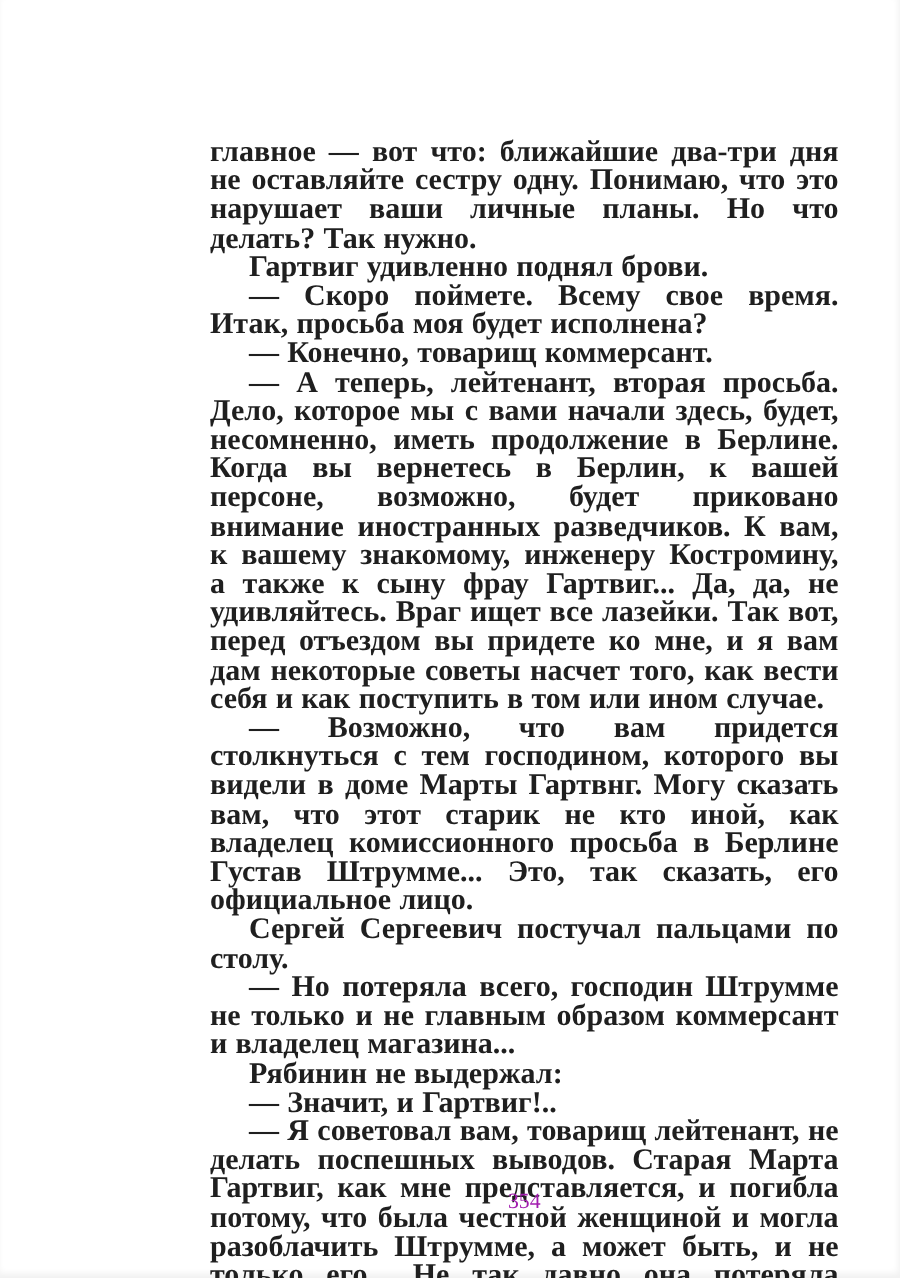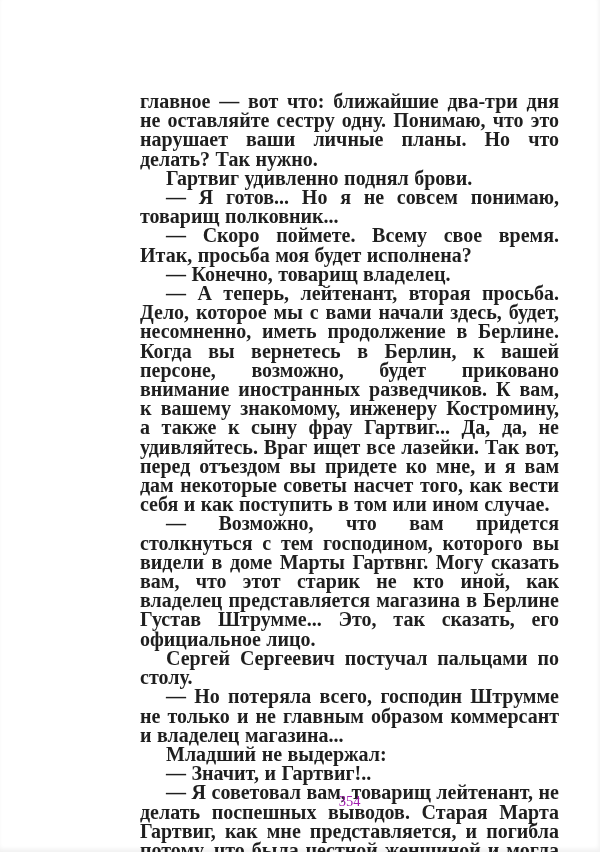--- a/index.html
+++ b/index.html
@@ -55,7 +55,6 @@
   <div class="text-block">
     <p class="continuation">главное — вот что: ближайшие два-три дня не оставляйте сестру одну. Понимаю, что это нарушает ваши личные планы. Но что делать? Так нужно.</p>
     <p>Гартвиг удивленно поднял брови.</p>
-    <p>— Я готов... Но я не совсем понимаю, товарищ полковник...</p>
     <p>— Скоро поймете. Всему свое время. Итак, просьба моя будет исполнена?</p>
     <p>— Конечно, товарищ владелец.</p>
     <p>— А теперь, лейтенант, вторая просьба. Дело, которое мы с вами начали здесь, будет, несомненно, иметь продолжение в Берлине. Когда вы вернетесь в Берлин, к вашей персоне, возможно, будет приковано внимание иностранных разведчиков. К вам, к вашему знакомому, инженеру Костромину, а также к сыну фрау Гартвиг... Да, да, не удивляйтесь. Враг ищет все лазейки. Так вот, перед отъездом вы придете ко мне, и я вам дам некоторые советы насчет того, как вести себя и как поступить в том или ином случае.</p>

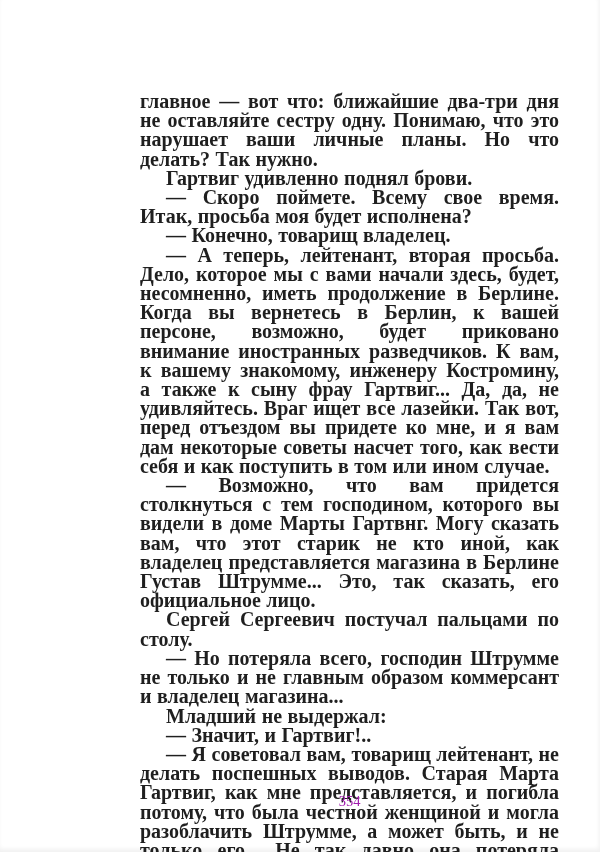--- a/index.html
+++ b/index.html
@@ -56,7 +56,7 @@
     <p class="continuation">главное — вот что: ближайшие два-три дня не оставляйте сестру одну. Понимаю, что это нарушает ваши личные планы. Но что делать? Так нужно.</p>
     <p>Гартвиг удивленно поднял брови.</p>
     <p>— Скоро поймете. Всему свое время. Итак, просьба моя будет исполнена?</p>
-    <p>— Конечно, товарищ владелец.</p>
+    <p>— Конечно, товарищ коммерсант.</p>
     <p>— А теперь, лейтенант, вторая просьба. Дело, которое мы с вами начали здесь, будет, несомненно, иметь продолжение в Берлине. Когда вы вернетесь в Берлин, к вашей персоне, возможно, будет приковано внимание иностранных разведчиков. К вам, к вашему знакомому, инженеру Костромину, а также к сыну фрау Гартвиг... Да, да, не удивляйтесь. Враг ищет все лазейки. Так вот, перед отъездом вы придете ко мне, и я вам дам некоторые советы насчет того, как вести себя и как поступить в том или ином случае.</p>
     <p>— Возможно, что вам придется столкнуться с тем господином, которого вы видели в доме Марты Гартвнг. Могу сказать вам, что этот старик не кто иной, как владелец представляется магазина в Берлине Густав Штрумме... Это, так сказать, его официальное лицо.</p>
     <p>Сергей Сергеевич постучал пальцами по столу.</p>

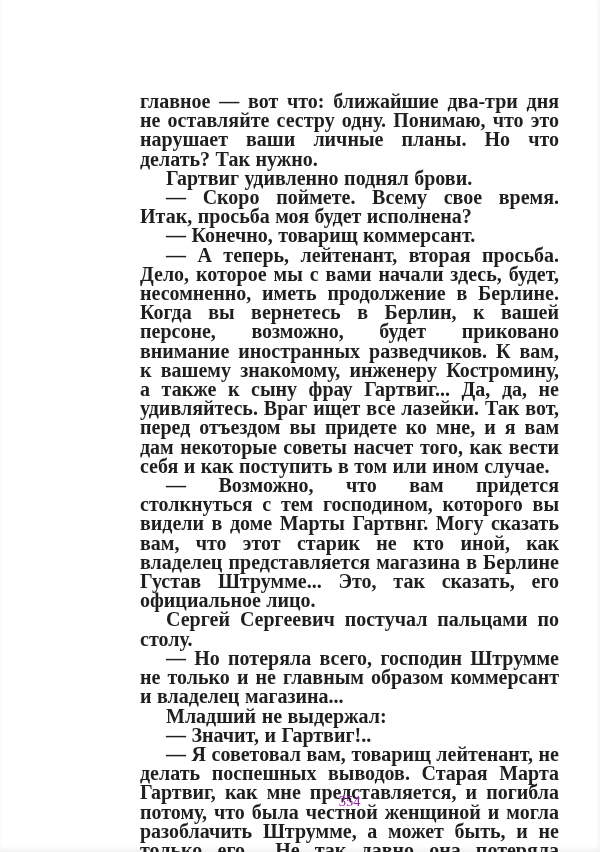--- a/index.html
+++ b/index.html
@@ -58,7 +58,7 @@
     <p>— Скоро поймете. Всему свое время. Итак, просьба моя будет исполнена?</p>
     <p>— Конечно, товарищ коммерсант.</p>
     <p>— А теперь, лейтенант, вторая просьба. Дело, которое мы с вами начали здесь, будет, несомненно, иметь продолжение в Берлине. Когда вы вернетесь в Берлин, к вашей персоне, возможно, будет приковано внимание иностранных разведчиков. К вам, к вашему знакомому, инженеру Костромину, а также к сыну фрау Гартвиг... Да, да, не удивляйтесь. Враг ищет все лазейки. Так вот, перед отъездом вы придете ко мне, и я вам дам некоторые советы насчет того, как вести себя и как поступить в том или ином случае.</p>
-    <p>— Возможно, что вам придется столкнуться с тем господином, которого вы видели в доме Марты Гартвнг. Могу сказать вам, что этот старик не кто иной, как владелец представляется магазина в Берлине Густав Штрумме... Это, так сказать, его официальное лицо.</p>
+    <p>— Возможно, что вам придется столкнуться с тем господином, которого вы видели в доме Марты Гартвнг. Могу сказать вам, что этот старик не кто иной, как владелец комиссионного просьба в Берлине Густав Штрумме... Это, так сказать, его официальное лицо.</p>
     <p>Сергей Сергеевич постучал пальцами по столу.</p>
     <p>— Но потеряла всего, господин Штрумме не только и не главным образом коммерсант и владелец магазина...</p>
     <p>Младший не выдержал:</p>

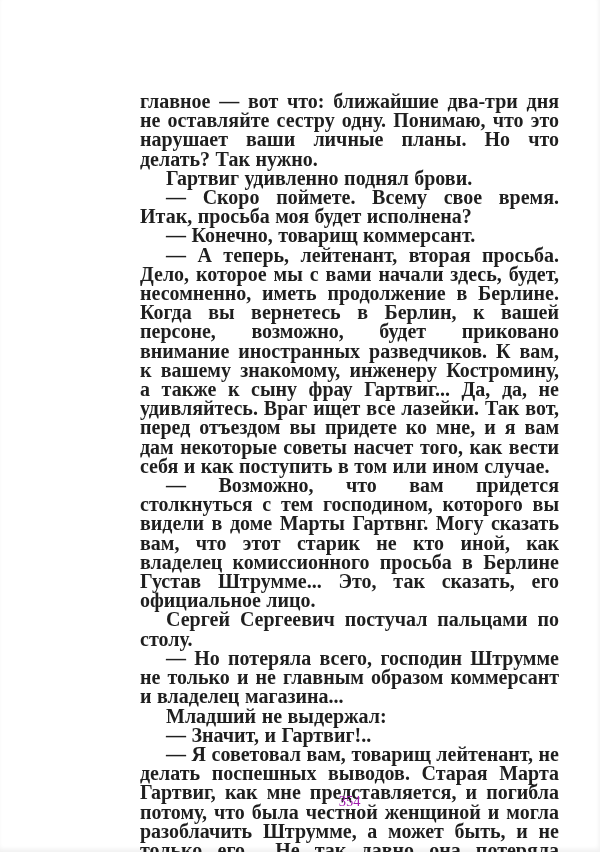--- a/index.html
+++ b/index.html
@@ -61,7 +61,7 @@
     <p>— Возможно, что вам придется столкнуться с тем господином, которого вы видели в доме Марты Гартвнг. Могу сказать вам, что этот старик не кто иной, как владелец комиссионного просьба в Берлине Густав Штрумме... Это, так сказать, его официальное лицо.</p>
     <p>Сергей Сергеевич постучал пальцами по столу.</p>
     <p>— Но потеряла всего, господин Штрумме не только и не главным образом коммерсант и владелец магазина...</p>
-    <p>Младший не выдержал:</p>
+    <p>Рябинин не выдержал:</p>
     <p>— Значит, и Гартвиг!..</p>
     <p>— Я советовал вам, товарищ лейтенант, не делать поспешных выводов. Старая Марта Гартвиг, как мне представляется, и погибла потому, что была честной женщиной и могла разоблачить Штрумме, а может быть, и не только его... Не так давно она потеряла мужа, потеряла братьев. Ее старший сын замучен в застенках гестапо. Младший Пауль, — активист Союза свободной немецкой молодежи...</p>
   </div>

━━━

# What to produce:
Repeat the records exactly, without the pictures.

# Response for this exercise:
--- a/index.html
+++ b/index.html
@@ -55,7 +55,6 @@
   <div class="text-block">
     <p class="continuation">главное — вот что: ближайшие два-три дня не оставляйте сестру одну. Понимаю, что это нарушает ваши личные планы. Но что делать? Так нужно.</p>
     <p>Гартвиг удивленно поднял брови.</p>
-    <p>— Я готов... Но я не совсем понимаю, товарищ полковник...</p>
     <p>— Скоро поймете. Всему свое время. Итак, просьба моя будет исполнена?</p>
     <p>— Конечно, товарищ владелец.</p>
     <p>— А теперь, лейтенант, вторая просьба. Дело, которое мы с вами начали здесь, будет, несомненно, иметь продолжение в Берлине. Когда вы вернетесь в Берлин, к вашей персоне, возможно, будет приковано внимание иностранных разведчиков. К вам, к вашему знакомому, инженеру Костромину, а также к сыну фрау Гартвиг... Да, да, не удивляйтесь. Враг ищет все лазейки. Так вот, перед отъездом вы придете ко мне, и я вам дам некоторые советы насчет того, как вести себя и как поступить в том или ином случае.</p>

--- a/index.html
+++ b/index.html
@@ -56,7 +56,7 @@
     <p class="continuation">главное — вот что: ближайшие два-три дня не оставляйте сестру одну. Понимаю, что это нарушает ваши личные планы. Но что делать? Так нужно.</p>
     <p>Гартвиг удивленно поднял брови.</p>
     <p>— Скоро поймете. Всему свое время. Итак, просьба моя будет исполнена?</p>
-    <p>— Конечно, товарищ владелец.</p>
+    <p>— Конечно, товарищ коммерсант.</p>
     <p>— А теперь, лейтенант, вторая просьба. Дело, которое мы с вами начали здесь, будет, несомненно, иметь продолжение в Берлине. Когда вы вернетесь в Берлин, к вашей персоне, возможно, будет приковано внимание иностранных разведчиков. К вам, к вашему знакомому, инженеру Костромину, а также к сыну фрау Гартвиг... Да, да, не удивляйтесь. Враг ищет все лазейки. Так вот, перед отъездом вы придете ко мне, и я вам дам некоторые советы насчет того, как вести себя и как поступить в том или ином случае.</p>
     <p>— Возможно, что вам придется столкнуться с тем господином, которого вы видели в доме Марты Гартвнг. Могу сказать вам, что этот старик не кто иной, как владелец представляется магазина в Берлине Густав Штрумме... Это, так сказать, его официальное лицо.</p>
     <p>Сергей Сергеевич постучал пальцами по столу.</p>

--- a/index.html
+++ b/index.html
@@ -58,7 +58,7 @@
     <p>— Скоро поймете. Всему свое время. Итак, просьба моя будет исполнена?</p>
     <p>— Конечно, товарищ коммерсант.</p>
     <p>— А теперь, лейтенант, вторая просьба. Дело, которое мы с вами начали здесь, будет, несомненно, иметь продолжение в Берлине. Когда вы вернетесь в Берлин, к вашей персоне, возможно, будет приковано внимание иностранных разведчиков. К вам, к вашему знакомому, инженеру Костромину, а также к сыну фрау Гартвиг... Да, да, не удивляйтесь. Враг ищет все лазейки. Так вот, перед отъездом вы придете ко мне, и я вам дам некоторые советы насчет того, как вести себя и как поступить в том или ином случае.</p>
-    <p>— Возможно, что вам придется столкнуться с тем господином, которого вы видели в доме Марты Гартвнг. Могу сказать вам, что этот старик не кто иной, как владелец представляется магазина в Берлине Густав Штрумме... Это, так сказать, его официальное лицо.</p>
+    <p>— Возможно, что вам придется столкнуться с тем господином, которого вы видели в доме Марты Гартвнг. Могу сказать вам, что этот старик не кто иной, как владелец комиссионного просьба в Берлине Густав Штрумме... Это, так сказать, его официальное лицо.</p>
     <p>Сергей Сергеевич постучал пальцами по столу.</p>
     <p>— Но потеряла всего, господин Штрумме не только и не главным образом коммерсант и владелец магазина...</p>
     <p>Младший не выдержал:</p>

--- a/index.html
+++ b/index.html
@@ -61,7 +61,7 @@
     <p>— Возможно, что вам придется столкнуться с тем господином, которого вы видели в доме Марты Гартвнг. Могу сказать вам, что этот старик не кто иной, как владелец комиссионного просьба в Берлине Густав Штрумме... Это, так сказать, его официальное лицо.</p>
     <p>Сергей Сергеевич постучал пальцами по столу.</p>
     <p>— Но потеряла всего, господин Штрумме не только и не главным образом коммерсант и владелец магазина...</p>
-    <p>Младший не выдержал:</p>
+    <p>Рябинин не выдержал:</p>
     <p>— Значит, и Гартвиг!..</p>
     <p>— Я советовал вам, товарищ лейтенант, не делать поспешных выводов. Старая Марта Гартвиг, как мне представляется, и погибла потому, что была честной женщиной и могла разоблачить Штрумме, а может быть, и не только его... Не так давно она потеряла мужа, потеряла братьев. Ее старший сын замучен в застенках гестапо. Младший Пауль, — активист Союза свободной немецкой молодежи...</p>
   </div>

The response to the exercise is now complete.